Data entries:

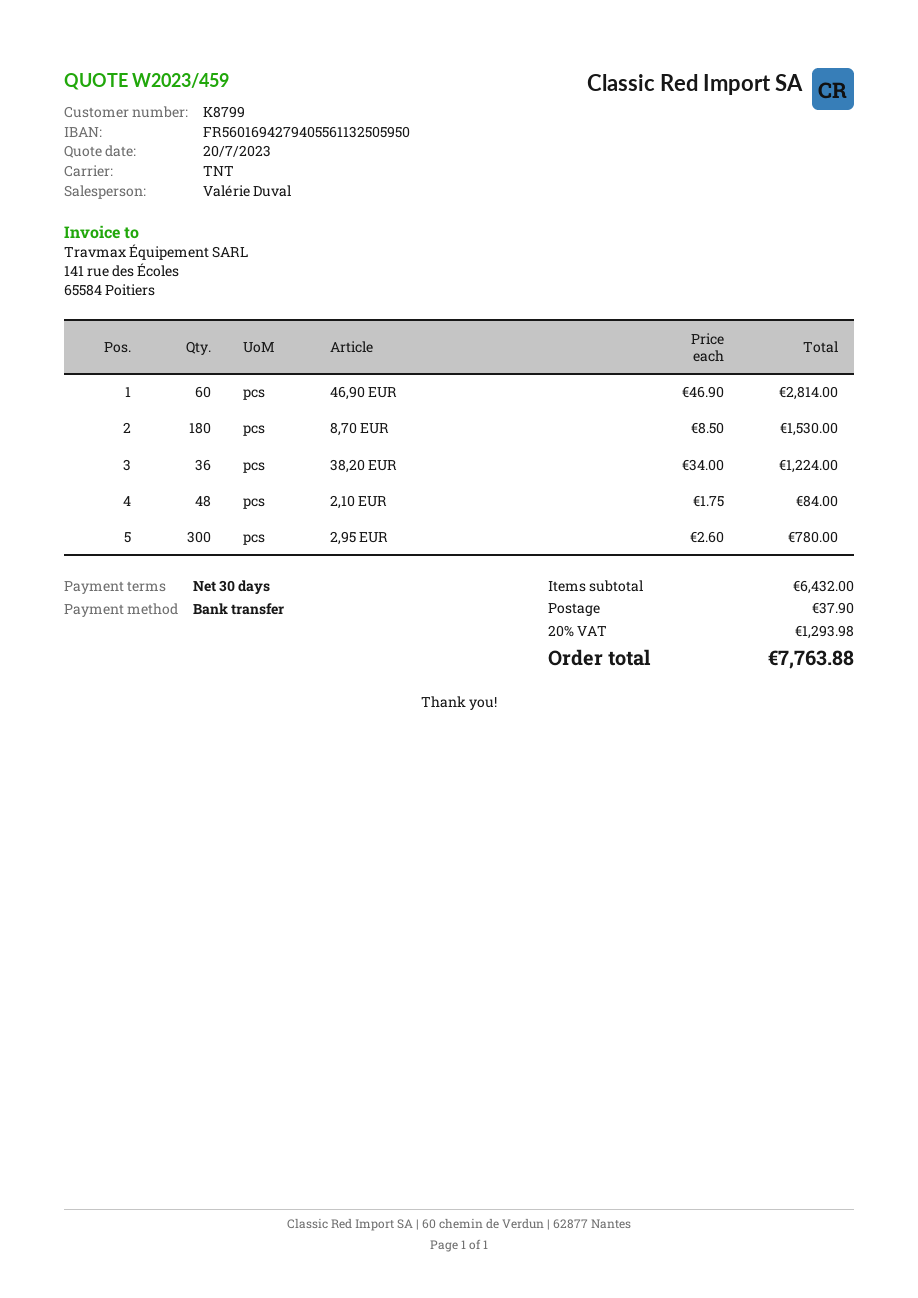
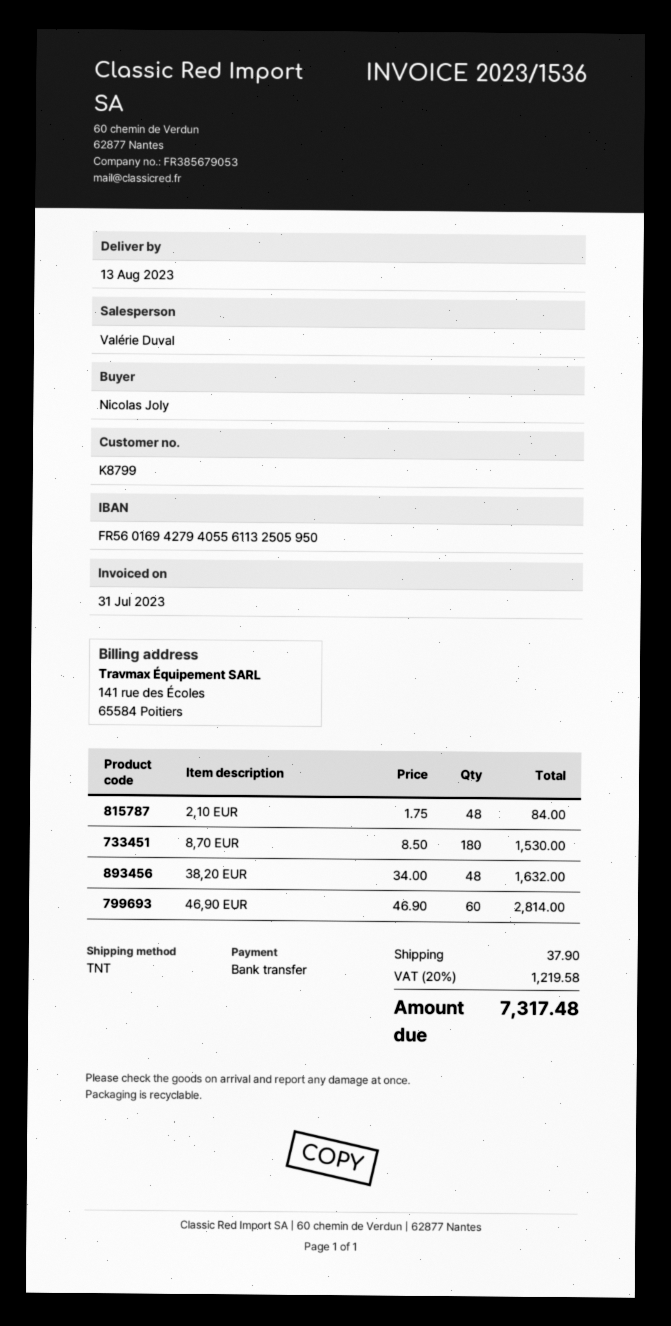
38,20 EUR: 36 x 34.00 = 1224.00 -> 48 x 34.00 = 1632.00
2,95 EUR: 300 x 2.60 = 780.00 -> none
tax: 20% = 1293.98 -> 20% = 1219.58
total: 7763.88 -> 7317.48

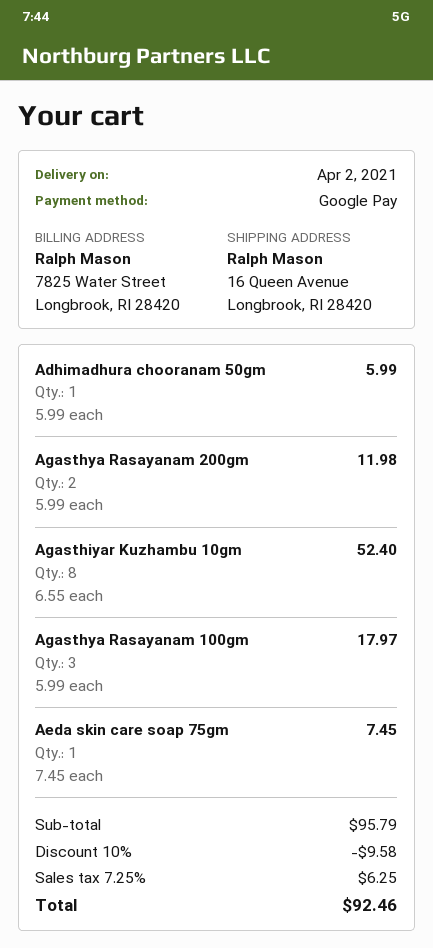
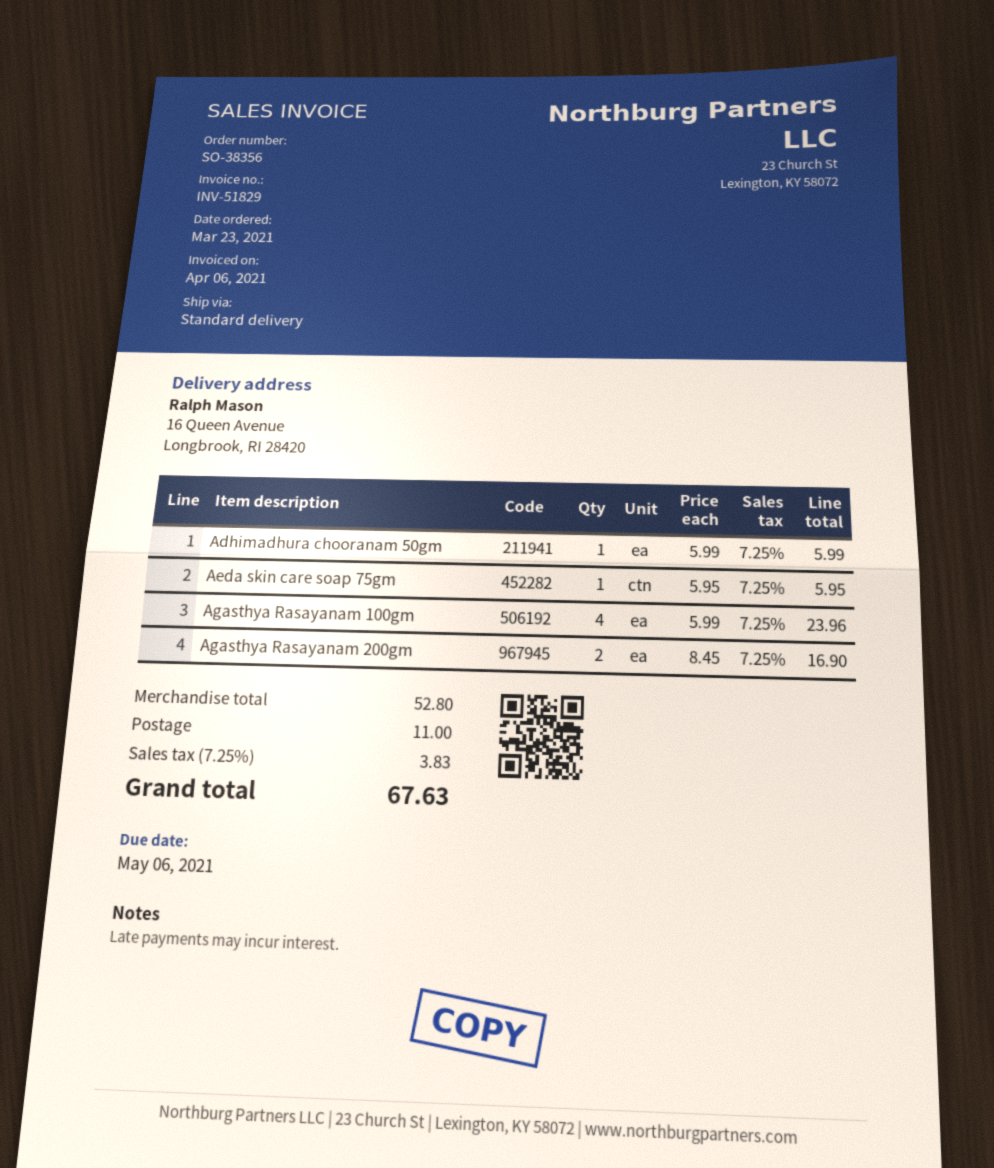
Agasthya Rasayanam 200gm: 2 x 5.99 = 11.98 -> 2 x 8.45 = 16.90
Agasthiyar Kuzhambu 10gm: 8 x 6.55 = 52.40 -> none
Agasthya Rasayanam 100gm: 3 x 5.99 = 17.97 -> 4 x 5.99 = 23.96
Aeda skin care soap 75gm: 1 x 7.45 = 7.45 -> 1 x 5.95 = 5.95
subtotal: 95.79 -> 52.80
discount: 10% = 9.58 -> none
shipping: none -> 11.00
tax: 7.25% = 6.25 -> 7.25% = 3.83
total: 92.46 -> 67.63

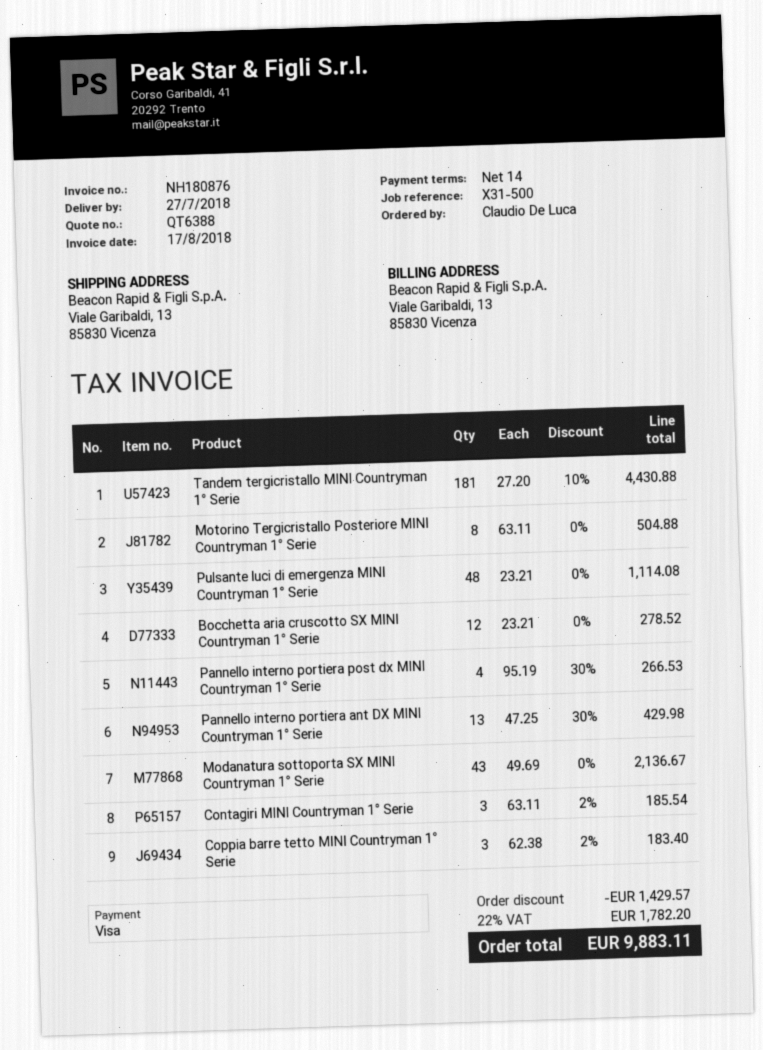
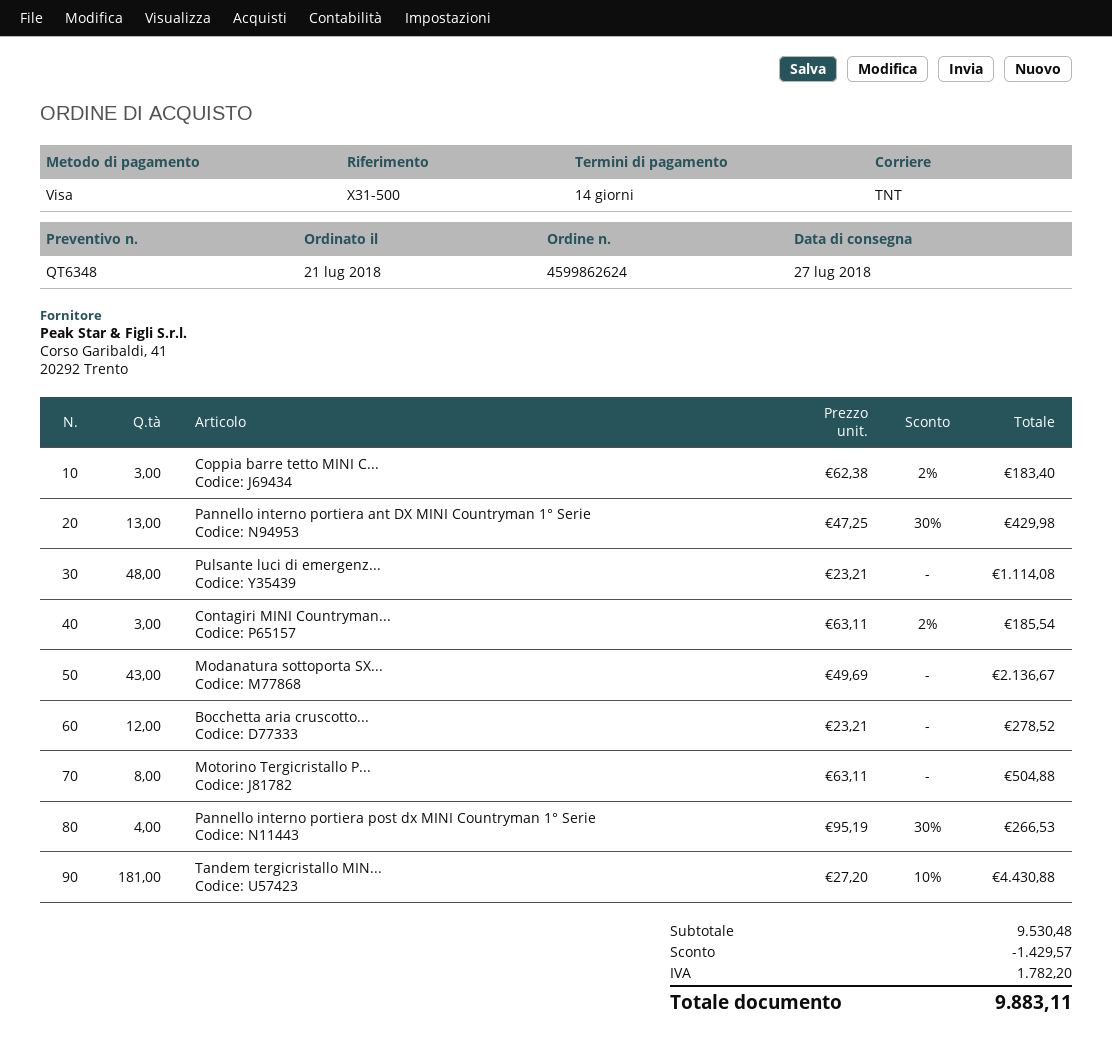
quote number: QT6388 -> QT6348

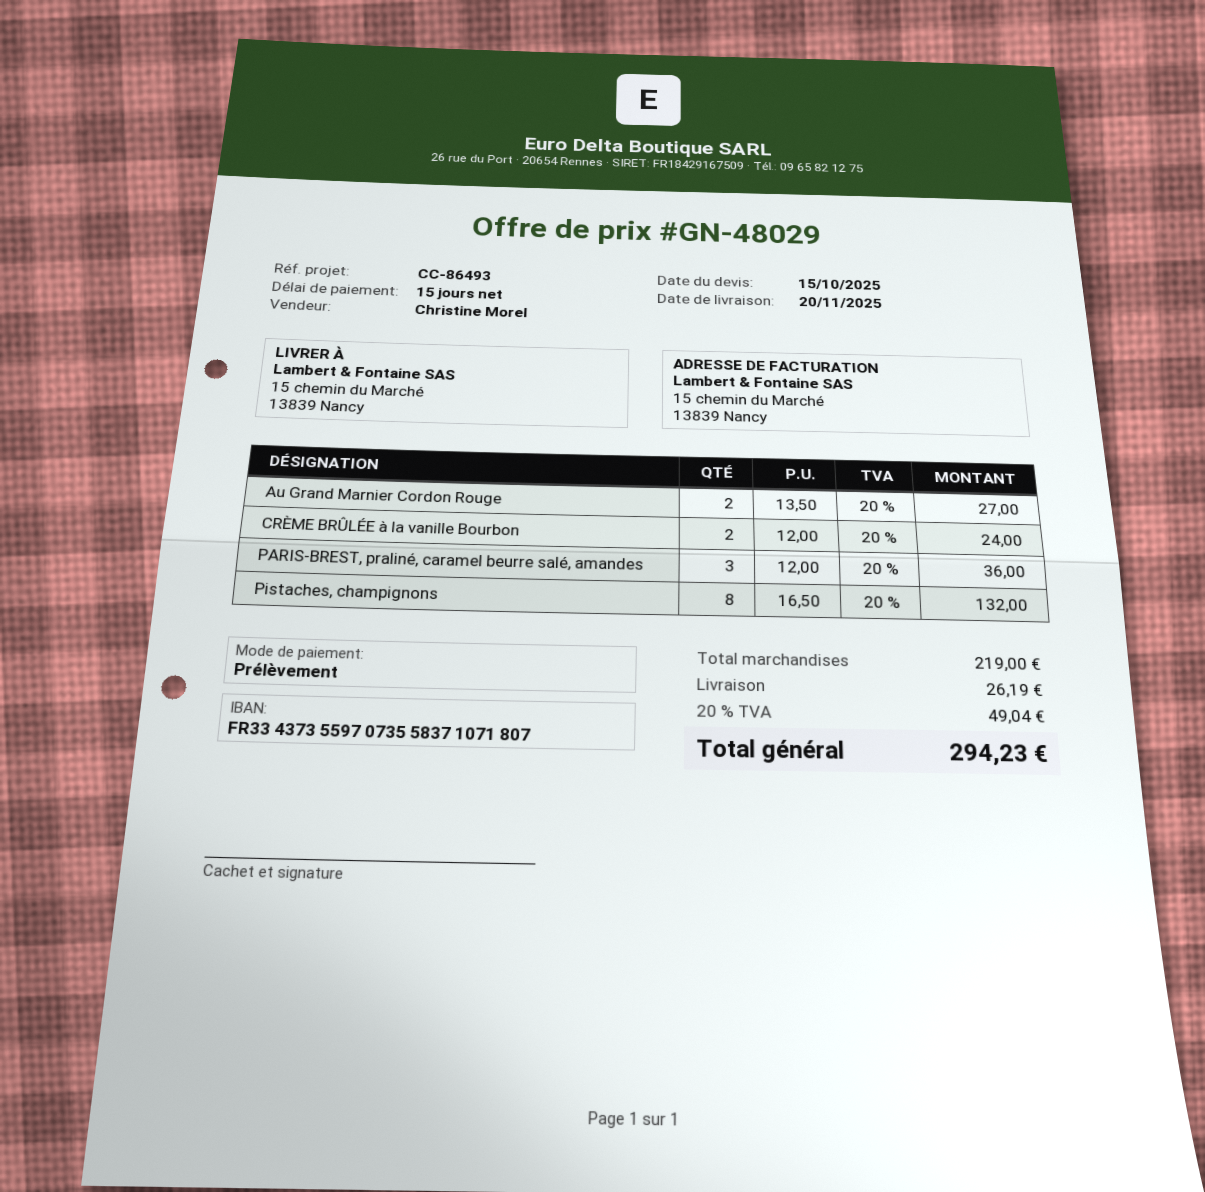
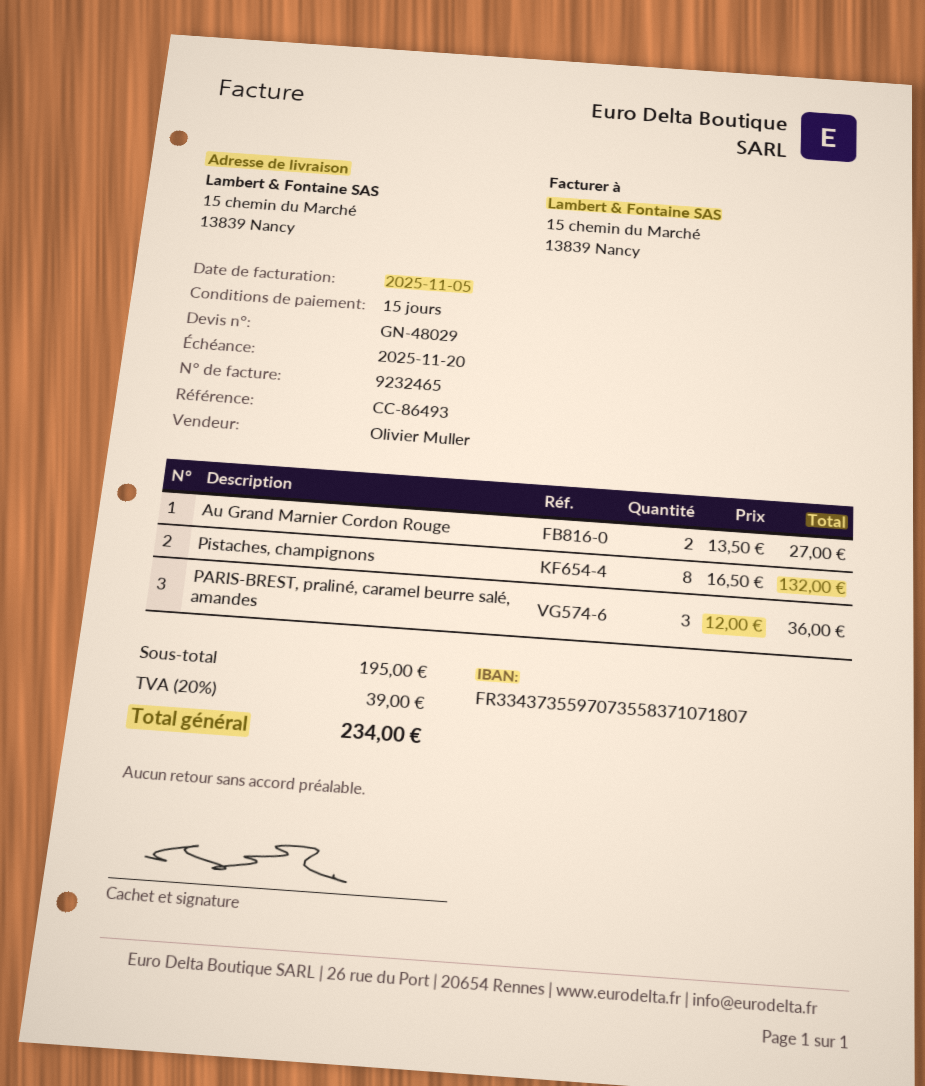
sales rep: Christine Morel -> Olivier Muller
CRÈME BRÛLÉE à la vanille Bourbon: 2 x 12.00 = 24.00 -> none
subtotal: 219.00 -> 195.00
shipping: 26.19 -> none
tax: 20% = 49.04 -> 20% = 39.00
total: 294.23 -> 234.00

TASK:
Restate the data word for word and exclude every picture.

EXERCISE ANSWER:
38,20 EUR: 36 x 34.00 = 1224.00 -> 48 x 34.00 = 1632.00
2,95 EUR: 300 x 2.60 = 780.00 -> none
tax: 20% = 1293.98 -> 20% = 1219.58
total: 7763.88 -> 7317.48

Agasthya Rasayanam 200gm: 2 x 5.99 = 11.98 -> 2 x 8.45 = 16.90
Agasthiyar Kuzhambu 10gm: 8 x 6.55 = 52.40 -> none
Agasthya Rasayanam 100gm: 3 x 5.99 = 17.97 -> 4 x 5.99 = 23.96
Aeda skin care soap 75gm: 1 x 7.45 = 7.45 -> 1 x 5.95 = 5.95
subtotal: 95.79 -> 52.80
discount: 10% = 9.58 -> none
shipping: none -> 11.00
tax: 7.25% = 6.25 -> 7.25% = 3.83
total: 92.46 -> 67.63

quote number: QT6388 -> QT6348

sales rep: Christine Morel -> Olivier Muller
CRÈME BRÛLÉE à la vanille Bourbon: 2 x 12.00 = 24.00 -> none
subtotal: 219.00 -> 195.00
shipping: 26.19 -> none
tax: 20% = 49.04 -> 20% = 39.00
total: 294.23 -> 234.00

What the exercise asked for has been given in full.